Make Your Business Enchanting to Clients –Michelson
Mike Stevens is not your typical printer. The first member from an extended family of blue-color, union automotive plant workers in Michigan to graduate from college, Stevens—armed with a business degree, but no knowledge of printing—decided to purchase a Fargo, ND, quick printing establishment in 1983. As a customer who bought business cards and direct mail to keep his name as a used car salesman in the forefront among buyers, Stevens found himself drawn to the hectic front office atmosphere and the sounds of running equipment whenever he visited the print shop. So, when the opportunity came, he bought Express Press using $30,000 he had saved from selling cars.

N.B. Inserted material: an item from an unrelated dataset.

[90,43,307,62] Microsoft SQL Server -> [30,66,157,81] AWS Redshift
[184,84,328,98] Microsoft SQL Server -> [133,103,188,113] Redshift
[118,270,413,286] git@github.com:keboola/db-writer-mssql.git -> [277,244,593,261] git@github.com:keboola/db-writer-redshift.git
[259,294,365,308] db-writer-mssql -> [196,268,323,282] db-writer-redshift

But, just the second day after Express Press reopened under Stevens’ ownership, Fargo was hit with a major blizzard that brought the city to a standstill. “I didn’t have any extra cash, and needed to be open because I needed daily sales to make my payroll in a few days,” he recalls. “I managed to get to work, thinking I could complete a few of the unfinished jobs in progress so I could invoice them for cash. But, I quickly realized I didn’t know how to operate a single piece of equipment.” The only thing he could think to do was call his father—by then a retired auto worker living in Florida—for help. Arriving just 48 hours later after driving 1,500 miles, Jerry Stevens actually wound up staying on for the next 23 years to help his son build the business, serving in various roles. He finally retired at age 77, only to die 16 days later, on his way back to Florida.

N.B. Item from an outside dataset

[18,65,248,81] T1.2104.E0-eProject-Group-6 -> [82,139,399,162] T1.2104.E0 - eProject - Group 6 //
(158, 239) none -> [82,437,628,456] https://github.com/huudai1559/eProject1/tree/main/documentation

Mike Stevens’ personal story of the “enchantment” he felt from a loving father who came to help rescue a son unprepared to run a print shop ended up in best-selling author Guy Kawasaki’s latest book, “Enchantment, the Art of Changing Hearts, Minds, and Actions.” In the book, Kawasaki tackles the tricky art of influence and persuasion techniques that can make a business enchanting to customers in today’s digital age.
This includes, as one reviewer noted, embracing sales and marketing “push” technologies like presentations, e-mails and Twitter as active ways to enchant buyers, as well as “pull” technologies like Facebook, YouTube and LinkedIn to passively draw them in.
Stevens sold his quick printing business to a local competitor in 2006, but continues to run a marketing services company for printers called MarketingIdeasForPrinters.com. His core group of customers (typically shops with seven to 30 workers) hire Stevens’ various spinoff firms to build, host and optimize their Websites; develop e-mail and direct mail marketing campaigns; and provide daily content for printers’ social media efforts, including Twitter, Facebook, LinkedIn and blog posts. Over the years, Stevens says he has assisted more than 7,000 printing firms. He also pens a marketing ideas blog (Gutenblog.com).
Stevens feels too many small business owners lack the proper discipline to actively manage the sales and marketing efforts of their shops. Too often, he says, they’re bogged down helping out at the front counter, operating a press, making deliveries or keeping their computer system running. Nor do they know how to earn the trust from customers necessary to achieve the lasting enchantment that Kawasaki tries to teach.
The book details how to implement real-life changes that can make a printing firm enchanting—like Stevens eventually did, before he accepted an offer that he couldn’t refuse to sell his shop. But, he didn’t then ride off into the sunset. Stevens remains committed to giving back to an industry that has forever captured his devotion.